Some real data: data from www.nwalliance.org/research/reports/06-158.pdf states: "The California Database for Energy Efficiency Results (DEER) indicated an average water heater life of 15 years for electric standard tanks, 13 years for gas standard tanks, and 20 years for gas tankless units. GAMA cited a national water heater life of 8 to 12 years nationally with big variations by region based on water quality, which has
a big impact on tank life. The consumer survey performed for this study yielded an average unit life of 12.9 years, which in turn yields a slightly higher 7.8 percent of all existing household replacing their water heater annually."
So, I'd use 12.9 years on average based on the survey cited above but longevity as beenthere said is influenced by water quality and type of water heater.
I come up with 339.
My samples are probably more random then you think.

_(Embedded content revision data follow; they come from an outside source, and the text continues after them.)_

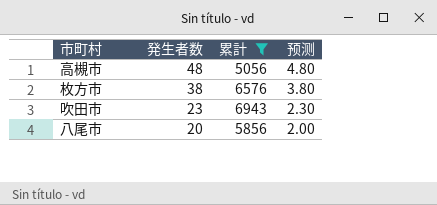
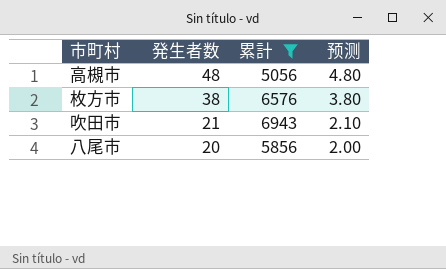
吹田市 | 発生者数: 23 -> 21
吹田市 | 预测: 2.30 -> 2.10

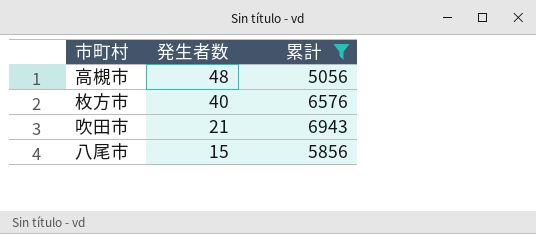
column 预测 | formula: [発生者数] * 0.1 -> none
枚方市 | 発生者数: 38 -> 40
八尾市 | 発生者数: 20 -> 15

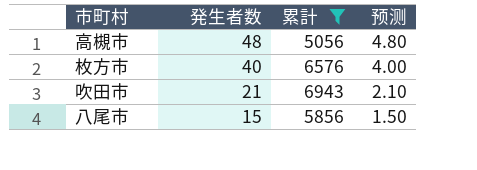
column 预测 | formula: none -> [発生者数] * 0.1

Why anyone would post as a statistic, a small sample of 339 units as representive of the life span of over 10,000,000 water heaters. I have no idea.
I think Consumer Report prints a mag intended to be used as landfill. But, at least they take a much large sample. And then feed it to unsuspecting people to believe them.
I probably changed out more water heaters, then you have in your sample.
And I have worked in 3 other states beside my home state.
Good thing you were expecting me. Too straighten out your mis info.
You may think your helping people. But, you hinder them with bad statistics and info.
And I feel sorry for those that believe you. :(
It's a sample of 28, and the one between 17 and 19 is 18.
Now I get a sum of 457. You multiply the years by the number of cases, e.g., 16 YO x 3 = 48, and so on.
If these guys
are unbiased, the OP should believe them instead.
But first read the report \/
goal of this study is to help the Alliance better understand the market as it determines how best to move
forward to help stimulate the heat pump water heater market.
They don't sound too unbiased to me.
Even better, read
One thing that is constant since I took an on-the-job statistics course back in the 70s. Statistics are generally greeted with hostility, by somebody. I guess they don't give people the answers that they want, and the answers are hard to argue with [because the math gets very weird very quickly].
More often it seems to be "If I don't know the answer, then no one else does, either."
It's unfortunate. Statistics can be a very useful tool. Without it, medical science would be nowhere.
On 2-2, they pretty much tell you. they didn't get enough support from the manufacturers, distributor, or installers to make an accurate statement on life span/failure rate of water heaters.
And are making a guess.
And that the home improvement stores, couldn't/wouldn't supply them with the info they needed either.
So they made guesses.
Next. They used(by their own calcs) only a 4.9% sample. Of the total housing in the USA to make their wild bass guess.
That agency, would be a good place for you to get a job.
you're a quart low.
Do you know the difference between a pipe wrench and a monkey wrench?
According to the plumbers at the shop, a modern water heater averages 12 years of use before they start leaking around here. The only old ones I ever see are glass lined. Don't think they have made those for many years .
Is it fair to say a sample should only include similar construction to compare life spans?